Is it safe to leave Group - builtin_users Allow on private datasets that are not SMB shared but have nested datasets that are shared

[Nested Data]

I'm building a new pool and my dataset organization structure goes 3 levels deep with nested datasets. All bottom level datasets are private with ACL permissions setup so just users specific for those datasets can access them. Each bottom level dataset has its own SMB share setup. The upper level datasets are just for organization and are not shared.

When I created the upper level datasets I made them all SMB type just incase I ever needed to share them in the future. Those upper level dataset permissions by default include "Group - builtin_users Allow" which would grant all users access to that dataset if it was shared via SMB. I tried deleting "Group - builtin_users Allow" from the ACL but Truenas wont let me. Is this a security risk. The upperlevel dataset is not shared but nested dataset within it are. Could a user with access to a nested dataset somehow work their way up into the non shared upper level dataset and take advantage of these permissions?

 

[Tazlord]

It's strange that you can't delete the builtin_users ACL entry. I am able to delete them from my SMB datasets.

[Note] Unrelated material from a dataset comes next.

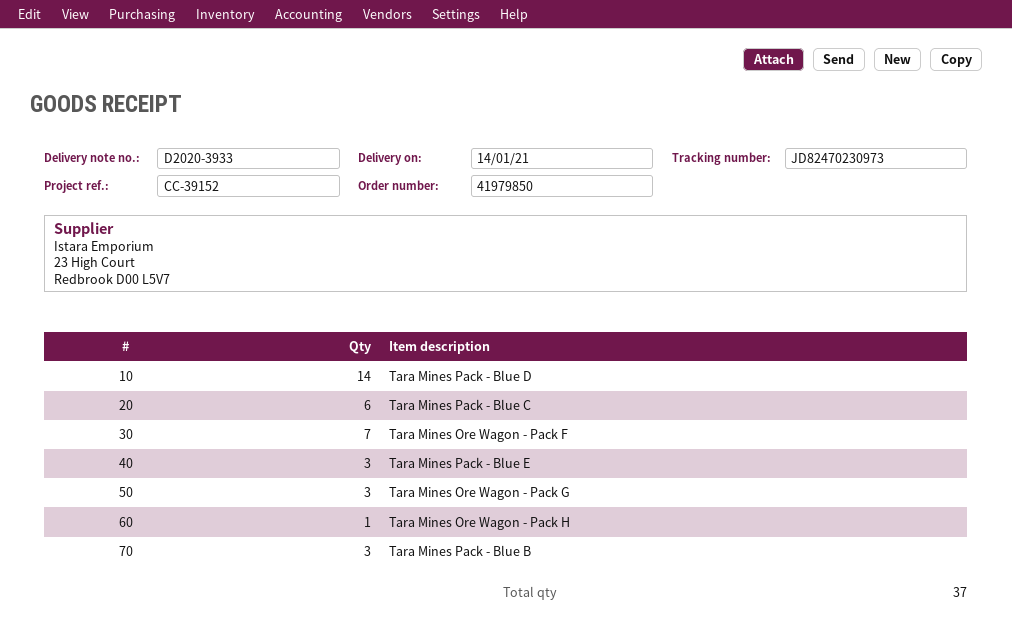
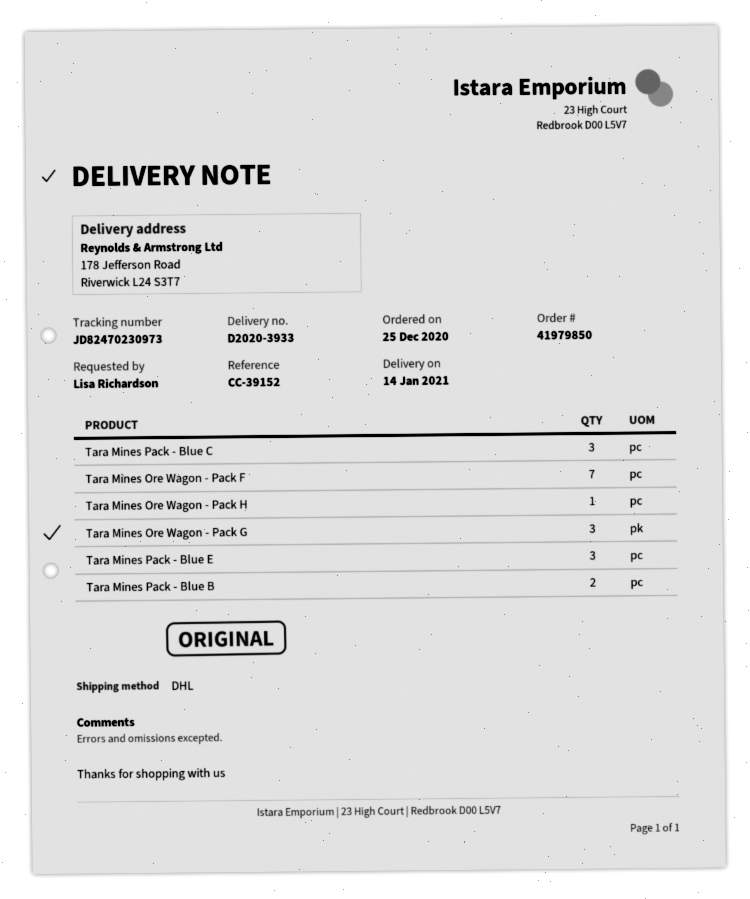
Tara Mines Pack - Blue D: 14 -> none
Tara Mines Pack - Blue C: 6 -> 3
Tara Mines Pack - Blue B: 3 -> 2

As far as it being a security risk, the builtin_users group does not have any members by default. I guess that makes it sorta less of a security risk. However, I have not been able to find a single straight forward answer as to why it even exists and why it's automatically added to SMB datasets. Like I mentioned, I just delete them on my datasets and set my ACL as I need and it all works fine.

Just out of curiosity, if I'm understanding your structure correctly, why don't you just create a "Home" dataset and enable the "Use as home dirs" advanced option in the SMB share properties? This will allow TrueNAS to automatically generate home dirs for any users you add to the system that have the "Home Directory" path and "Create Home DIrectory" option set in the user profile config. All permissions will be set automatically to not allow anyone except that user access to their home dir, if that's what you're trying to accomplish.